Джек подождал, пока Гвен уйдет, прежде чем согнать улыбку с лица. Его собственное одиночество вгрызлось чуть сильнее во внутренности, и он подумал, возможно, пустота в нем такая же глубокая, как и та, что он увидел в кричащей пасти пришельца. Он бы не был удивлен. Темнота своего рода засела в нем, и он знал, что ничего поделать с ней не может. Такой вот неизбежный эффект его необычной жизни.
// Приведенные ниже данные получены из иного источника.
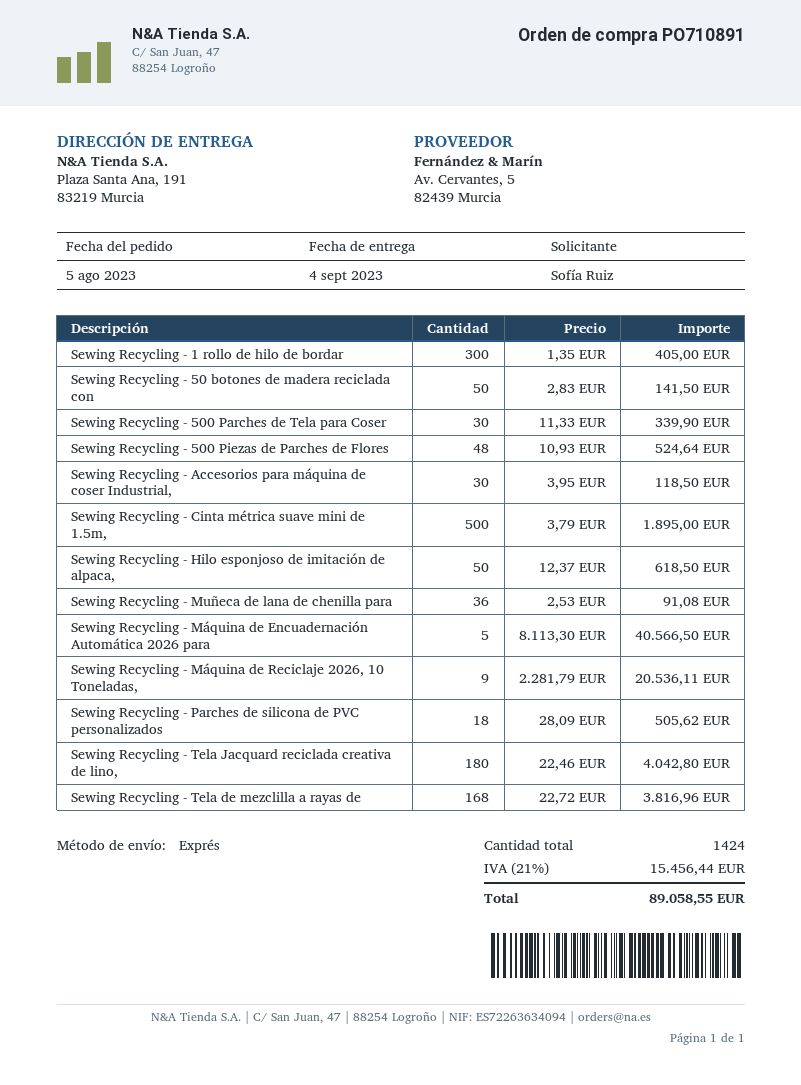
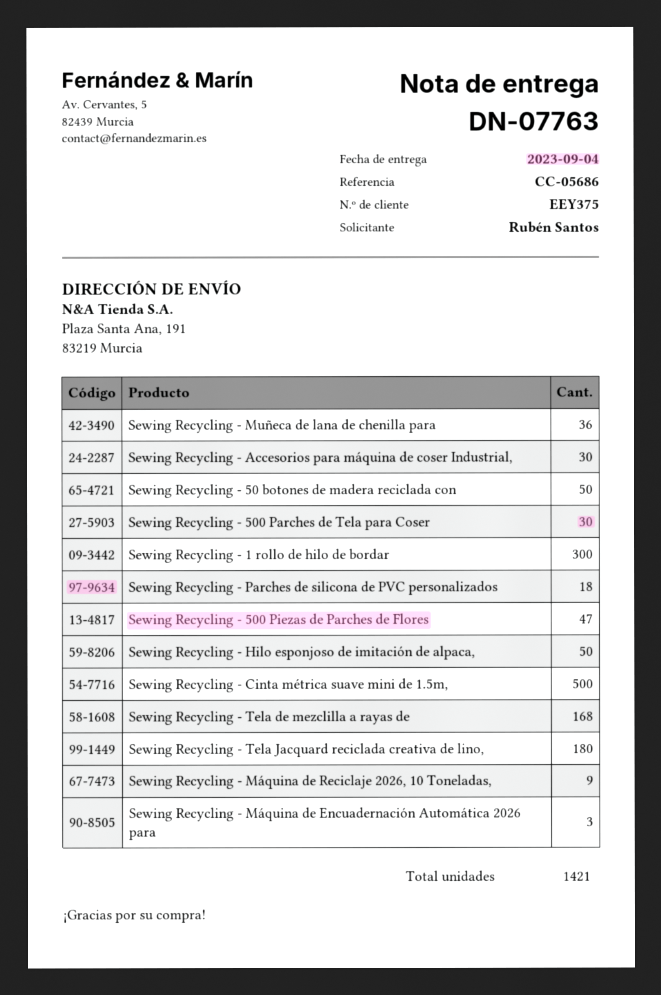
ordered by: Sofía Ruiz -> Rubén Santos
Sewing Recycling - 500 Piezas de Parches de Flores: 48 -> 47
Sewing Recycling - Máquina de Encuadernación Automática 2026 para: 5 -> 3
total quantity: 1424 -> 1421

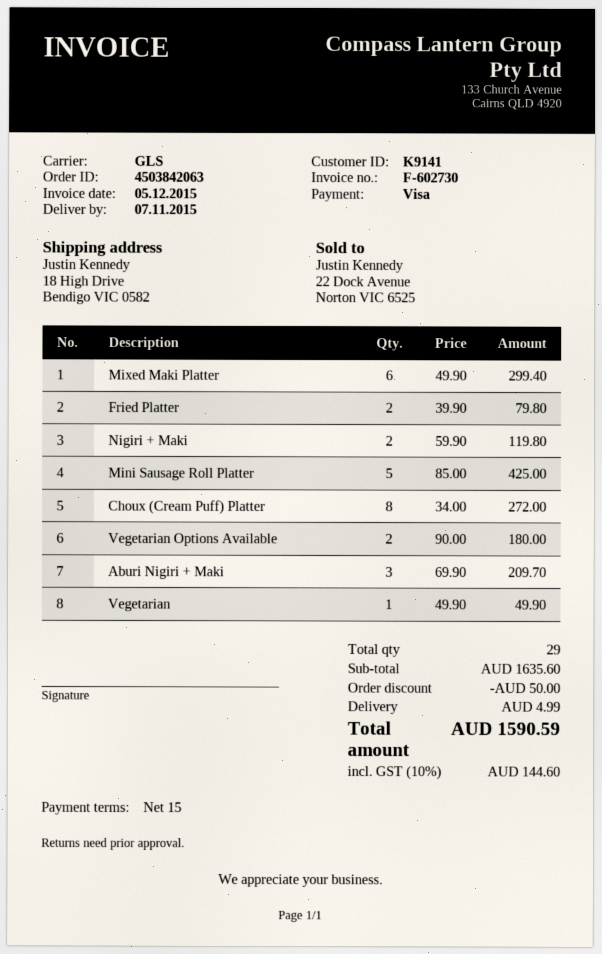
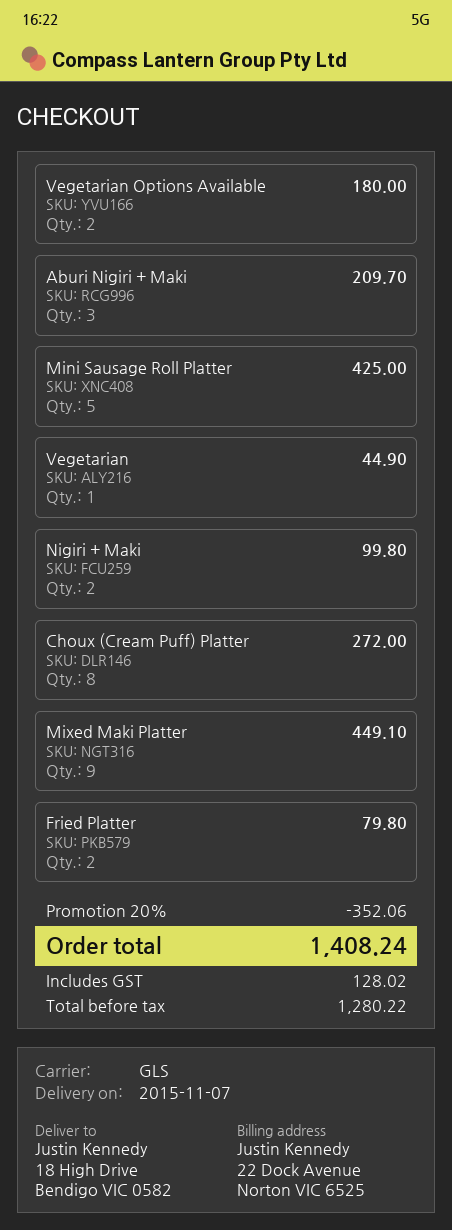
Mixed Maki Platter: 6 for 299.40 -> 9 for 449.10
Nigiri + Maki: 2 for 119.80 -> 2 for 99.80
Vegetarian: 1 for 49.90 -> 1 for 44.90
discount: 50.00 -> 352.06
shipping: 4.99 -> none
tax: 144.60 -> 128.02
total: 1590.59 -> 1408.24

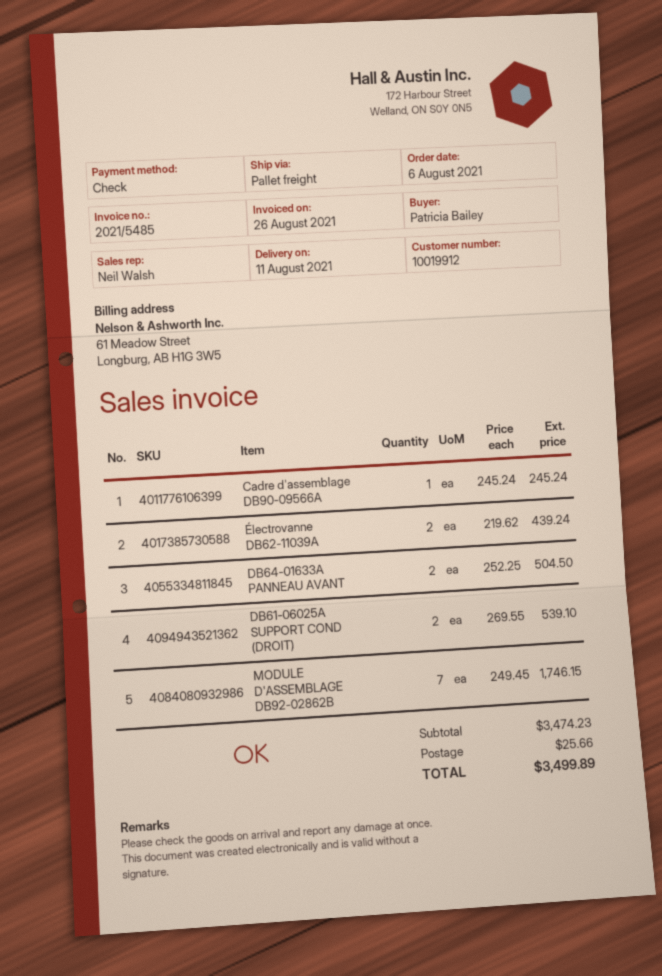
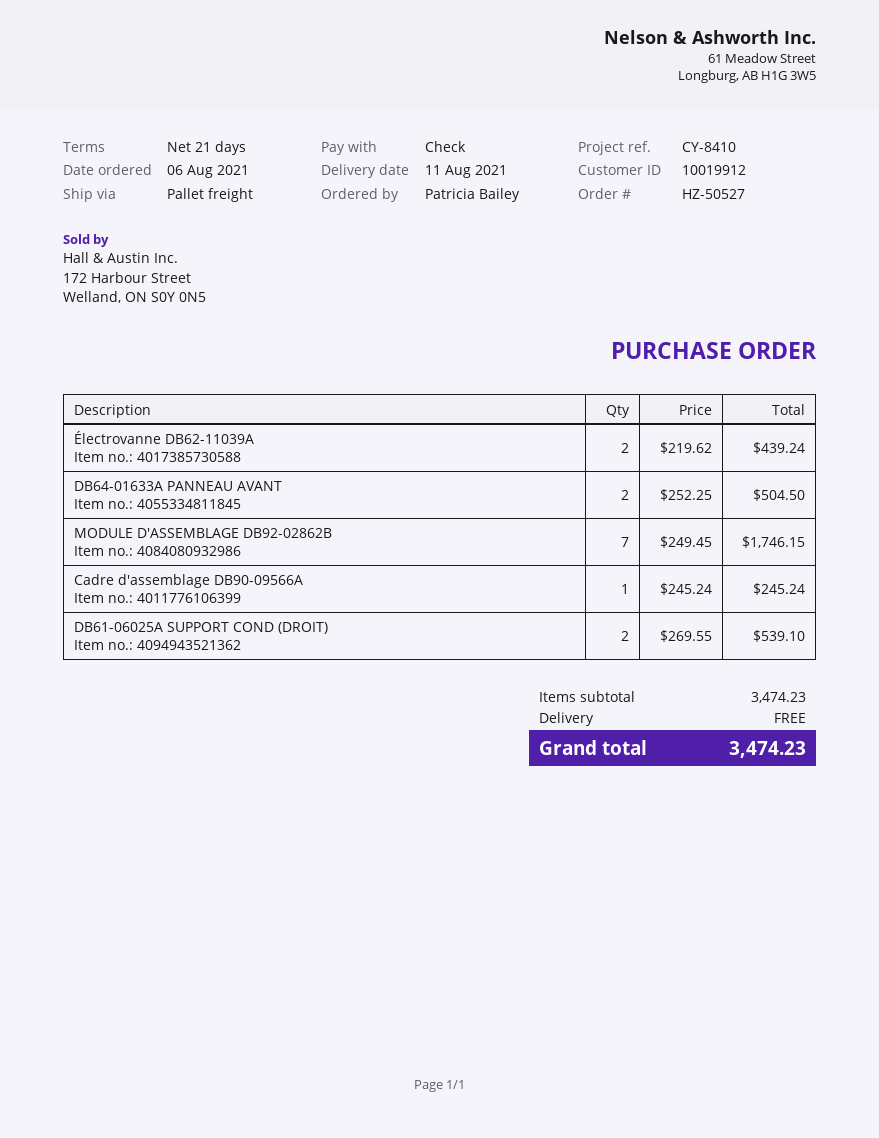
shipping: 25.66 -> 0.00
total: 3499.89 -> 3474.23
Выбора, который ему приходилось делать в длинной и, казалось, бесконечной жизни.
Вздохнув, он допил теплые остатки воды в бутылке и почувствовал шипение в груди. Через несколько часов детектив Катлер проснется с небольшой головной болью и все знание о Джеке Харкнессе, Торчвуде и Торчвуде Один будет стерто из его воспоминаний. Момент, который определили его карьеру и выявил так многое о силе его характера, будет у него отнят и заменен сжигающим стыдом. Но положительным станет то, что он будет думать, что только что раскрыл дело о самом брутальном серийном убийце в Кардиффе, и, может быть, это как-то поможет отпустить себе грехи за подделку много лет назад улик для осуждения другими.